**RECORDS FOR THE TASK:**
= Beginning of Section =
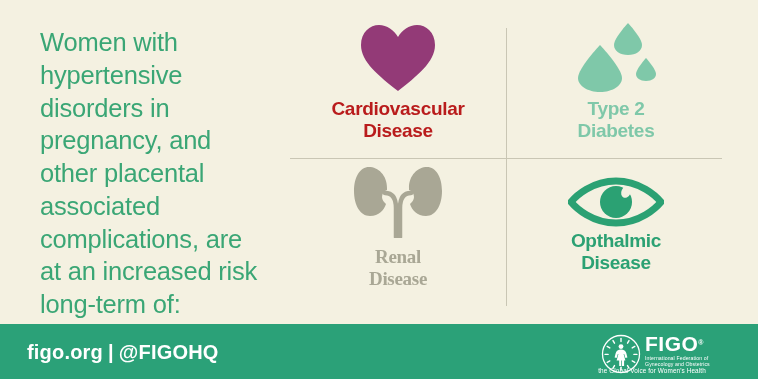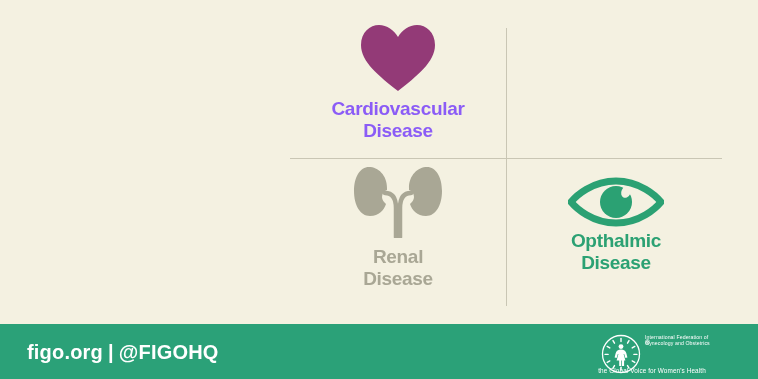--- a/index.html
+++ b/index.html
@@ -180,6 +180,15 @@
 
 <div class="poster">
 
+  <div class="statement">Women with
+hypertensive
+disorders in
+pregnancy, and
+other placental
+associated
+complications, are
+at an increased risk
+long-term of:</div>
 
   <div class="grid">
 

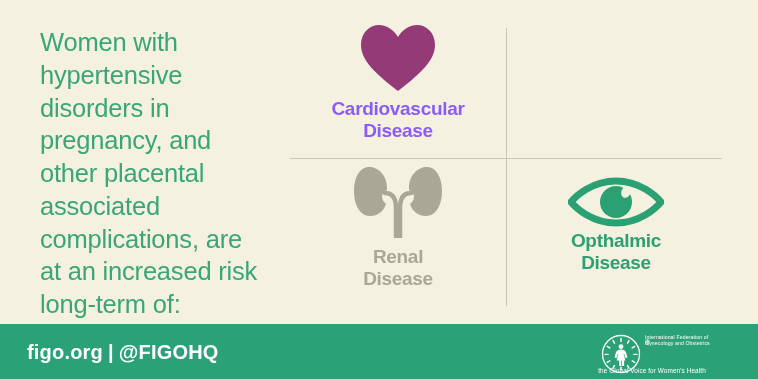--- a/index.html
+++ b/index.html
@@ -91,7 +91,7 @@
     letter-spacing: -0.3px;
     white-space: pre-line;
   }
-  .label-cardio { color: #8b5cf6; }
+  .label-cardio { color: #b91c1c; }
   .label-diabetes { color: #7fc8a9; }
   .label-renal { color: #a9a795; }
   .label-eye { color: #2ba173; }

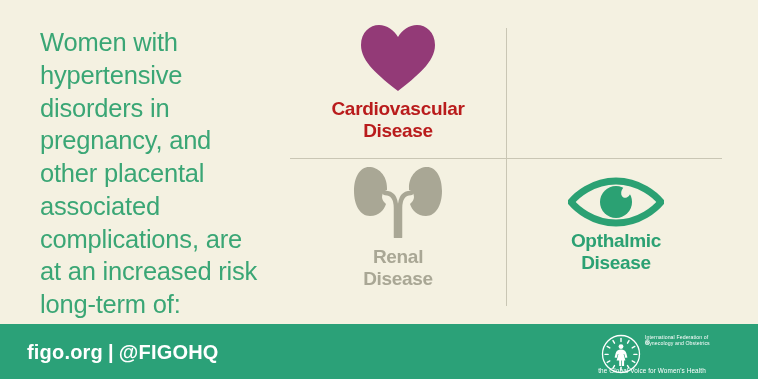--- a/index.html
+++ b/index.html
@@ -205,6 +205,20 @@
 Disease</div>
     </div>
 
+    <div class="cell tr">
+      <div class="icon-wrap">
+        <svg width="92" height="70" viewBox="0 0 92 70">
+
+          <path d="M30 23 C30 23 8 46 8 56 C8 64 18 70 30 70 C42 70 52 64 52 56 C52 46 30 23 30 23 Z" fill="#7fc8a9"></path>
+
+          <path d="M58 1 C58 1 44 16 44 23 C44 29 50 33 58 33 C66 33 72 29 72 23 C72 16 58 1 58 1 Z" fill="#7fc8a9"></path>
+
+          <path d="M76 36 C76 36 66 47 66 52 C66 56 70 59 76 59 C82 59 86 56 86 52 C86 47 76 36 76 36 Z" fill="#7fc8a9"></path>
+        </svg>
+      </div>
+      <div class="cell-label label-diabetes">Type 2
+Diabetes</div>
+    </div>
 
     <div class="cell bl">
       <div class="icon-wrap">

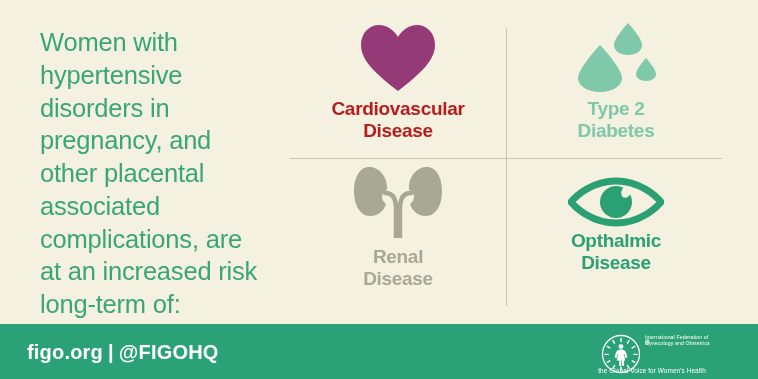--- a/index.html
+++ b/index.html
@@ -68,7 +68,7 @@
   }
   .cell.tl { left: 0;     top: 0; }
   .cell.tr { left: 218px; top: 0; }
-  .cell.bl { left: 0;     top: 142px; }
+  .cell.bl { left: 0;     top: 142px; font-family: Liberation Serif, serif; }
   .cell.br { left: 218px; top: 142px; }
 
   .icon-wrap {

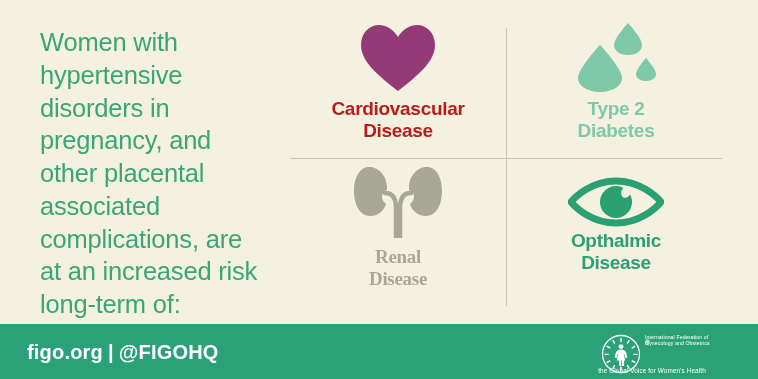--- a/index.html
+++ b/index.html
@@ -286,7 +286,7 @@
 
       <div class="logo-right">
         <div class="logo-word">
-          <span class="logo-reg">®</span>
+          <span>FIGO</span><span class="logo-reg">®</span>
         </div>
         <div class="logo-sub">International Federation of
 Gynecology and Obstetrics</div>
= End of Section =
**TASK DETAILS:**
Return every line from the entries above that contains the word "wrap".

**SOLUTION:**
+      <div class="icon-wrap">
       <div class="icon-wrap">
   .icon-wrap {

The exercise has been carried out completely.